__What you have to do__
Starting from the first line below, copy the whole listing exactly.

==== Information supplied

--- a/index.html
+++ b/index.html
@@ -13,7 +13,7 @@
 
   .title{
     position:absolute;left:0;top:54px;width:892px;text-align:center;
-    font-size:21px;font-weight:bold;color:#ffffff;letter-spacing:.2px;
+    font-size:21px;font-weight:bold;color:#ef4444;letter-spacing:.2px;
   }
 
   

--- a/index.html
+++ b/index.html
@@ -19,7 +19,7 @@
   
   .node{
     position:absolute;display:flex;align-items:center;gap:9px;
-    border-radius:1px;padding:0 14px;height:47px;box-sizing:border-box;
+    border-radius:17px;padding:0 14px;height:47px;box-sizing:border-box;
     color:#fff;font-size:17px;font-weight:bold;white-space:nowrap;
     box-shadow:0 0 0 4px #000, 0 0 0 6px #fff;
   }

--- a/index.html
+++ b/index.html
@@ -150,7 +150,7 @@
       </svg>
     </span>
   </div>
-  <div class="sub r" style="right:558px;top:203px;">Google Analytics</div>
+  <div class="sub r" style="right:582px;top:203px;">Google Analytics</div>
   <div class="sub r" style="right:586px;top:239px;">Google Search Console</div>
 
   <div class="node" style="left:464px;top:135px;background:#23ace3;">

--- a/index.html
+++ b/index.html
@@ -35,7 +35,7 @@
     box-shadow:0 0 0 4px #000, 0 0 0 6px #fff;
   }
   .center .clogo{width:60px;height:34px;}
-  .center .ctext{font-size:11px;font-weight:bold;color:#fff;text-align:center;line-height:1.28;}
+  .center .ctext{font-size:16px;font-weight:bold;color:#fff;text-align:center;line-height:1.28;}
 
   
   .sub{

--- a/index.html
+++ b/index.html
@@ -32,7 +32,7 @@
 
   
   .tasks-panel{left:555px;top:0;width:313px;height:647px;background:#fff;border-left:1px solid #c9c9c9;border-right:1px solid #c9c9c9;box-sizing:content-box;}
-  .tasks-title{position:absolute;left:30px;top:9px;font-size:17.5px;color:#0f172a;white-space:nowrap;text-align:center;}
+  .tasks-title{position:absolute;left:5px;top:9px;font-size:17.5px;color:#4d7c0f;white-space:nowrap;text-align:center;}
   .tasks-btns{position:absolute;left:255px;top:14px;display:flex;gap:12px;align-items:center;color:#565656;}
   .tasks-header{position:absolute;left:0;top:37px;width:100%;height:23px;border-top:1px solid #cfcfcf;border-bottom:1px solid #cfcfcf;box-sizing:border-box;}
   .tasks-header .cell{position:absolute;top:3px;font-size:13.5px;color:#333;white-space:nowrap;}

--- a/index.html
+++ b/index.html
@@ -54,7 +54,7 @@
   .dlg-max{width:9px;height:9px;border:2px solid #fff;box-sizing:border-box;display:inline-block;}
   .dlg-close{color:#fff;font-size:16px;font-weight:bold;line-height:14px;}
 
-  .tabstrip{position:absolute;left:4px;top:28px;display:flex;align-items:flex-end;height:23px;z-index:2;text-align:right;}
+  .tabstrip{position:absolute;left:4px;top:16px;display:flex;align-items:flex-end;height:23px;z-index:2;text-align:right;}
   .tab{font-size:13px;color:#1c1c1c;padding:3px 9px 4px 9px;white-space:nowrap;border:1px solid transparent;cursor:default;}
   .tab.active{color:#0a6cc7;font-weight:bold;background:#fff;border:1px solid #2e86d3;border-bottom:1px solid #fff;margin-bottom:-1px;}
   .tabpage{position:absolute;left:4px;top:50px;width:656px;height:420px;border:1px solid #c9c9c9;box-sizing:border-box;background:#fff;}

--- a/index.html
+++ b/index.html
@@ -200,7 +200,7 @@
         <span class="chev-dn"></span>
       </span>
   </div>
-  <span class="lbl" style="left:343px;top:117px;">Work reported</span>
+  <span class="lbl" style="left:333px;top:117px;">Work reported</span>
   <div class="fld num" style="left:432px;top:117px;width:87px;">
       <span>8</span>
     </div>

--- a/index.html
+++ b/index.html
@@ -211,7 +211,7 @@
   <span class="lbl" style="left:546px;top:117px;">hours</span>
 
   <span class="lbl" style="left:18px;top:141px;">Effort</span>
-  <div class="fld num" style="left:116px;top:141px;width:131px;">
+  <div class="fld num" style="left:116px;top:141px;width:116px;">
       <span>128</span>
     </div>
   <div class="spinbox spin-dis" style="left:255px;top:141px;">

========

__Result of the task__
--- a/index.html
+++ b/index.html
@@ -13,7 +13,7 @@
 
   .title{
     position:absolute;left:0;top:54px;width:892px;text-align:center;
-    font-size:21px;font-weight:bold;color:#ffffff;letter-spacing:.2px;
+    font-size:21px;font-weight:bold;color:#ef4444;letter-spacing:.2px;
   }
 
   

--- a/index.html
+++ b/index.html
@@ -19,7 +19,7 @@
   
   .node{
     position:absolute;display:flex;align-items:center;gap:9px;
-    border-radius:1px;padding:0 14px;height:47px;box-sizing:border-box;
+    border-radius:17px;padding:0 14px;height:47px;box-sizing:border-box;
     color:#fff;font-size:17px;font-weight:bold;white-space:nowrap;
     box-shadow:0 0 0 4px #000, 0 0 0 6px #fff;
   }

--- a/index.html
+++ b/index.html
@@ -150,7 +150,7 @@
       </svg>
     </span>
   </div>
-  <div class="sub r" style="right:558px;top:203px;">Google Analytics</div>
+  <div class="sub r" style="right:582px;top:203px;">Google Analytics</div>
   <div class="sub r" style="right:586px;top:239px;">Google Search Console</div>
 
   <div class="node" style="left:464px;top:135px;background:#23ace3;">

--- a/index.html
+++ b/index.html
@@ -35,7 +35,7 @@
     box-shadow:0 0 0 4px #000, 0 0 0 6px #fff;
   }
   .center .clogo{width:60px;height:34px;}
-  .center .ctext{font-size:11px;font-weight:bold;color:#fff;text-align:center;line-height:1.28;}
+  .center .ctext{font-size:16px;font-weight:bold;color:#fff;text-align:center;line-height:1.28;}
 
   
   .sub{

--- a/index.html
+++ b/index.html
@@ -32,7 +32,7 @@
 
   
   .tasks-panel{left:555px;top:0;width:313px;height:647px;background:#fff;border-left:1px solid #c9c9c9;border-right:1px solid #c9c9c9;box-sizing:content-box;}
-  .tasks-title{position:absolute;left:30px;top:9px;font-size:17.5px;color:#0f172a;white-space:nowrap;text-align:center;}
+  .tasks-title{position:absolute;left:5px;top:9px;font-size:17.5px;color:#4d7c0f;white-space:nowrap;text-align:center;}
   .tasks-btns{position:absolute;left:255px;top:14px;display:flex;gap:12px;align-items:center;color:#565656;}
   .tasks-header{position:absolute;left:0;top:37px;width:100%;height:23px;border-top:1px solid #cfcfcf;border-bottom:1px solid #cfcfcf;box-sizing:border-box;}
   .tasks-header .cell{position:absolute;top:3px;font-size:13.5px;color:#333;white-space:nowrap;}

--- a/index.html
+++ b/index.html
@@ -54,7 +54,7 @@
   .dlg-max{width:9px;height:9px;border:2px solid #fff;box-sizing:border-box;display:inline-block;}
   .dlg-close{color:#fff;font-size:16px;font-weight:bold;line-height:14px;}
 
-  .tabstrip{position:absolute;left:4px;top:28px;display:flex;align-items:flex-end;height:23px;z-index:2;text-align:right;}
+  .tabstrip{position:absolute;left:4px;top:16px;display:flex;align-items:flex-end;height:23px;z-index:2;text-align:right;}
   .tab{font-size:13px;color:#1c1c1c;padding:3px 9px 4px 9px;white-space:nowrap;border:1px solid transparent;cursor:default;}
   .tab.active{color:#0a6cc7;font-weight:bold;background:#fff;border:1px solid #2e86d3;border-bottom:1px solid #fff;margin-bottom:-1px;}
   .tabpage{position:absolute;left:4px;top:50px;width:656px;height:420px;border:1px solid #c9c9c9;box-sizing:border-box;background:#fff;}

--- a/index.html
+++ b/index.html
@@ -200,7 +200,7 @@
         <span class="chev-dn"></span>
       </span>
   </div>
-  <span class="lbl" style="left:343px;top:117px;">Work reported</span>
+  <span class="lbl" style="left:333px;top:117px;">Work reported</span>
   <div class="fld num" style="left:432px;top:117px;width:87px;">
       <span>8</span>
     </div>

--- a/index.html
+++ b/index.html
@@ -211,7 +211,7 @@
   <span class="lbl" style="left:546px;top:117px;">hours</span>
 
   <span class="lbl" style="left:18px;top:141px;">Effort</span>
-  <div class="fld num" style="left:116px;top:141px;width:131px;">
+  <div class="fld num" style="left:116px;top:141px;width:116px;">
       <span>128</span>
     </div>
   <div class="spinbox spin-dis" style="left:255px;top:141px;">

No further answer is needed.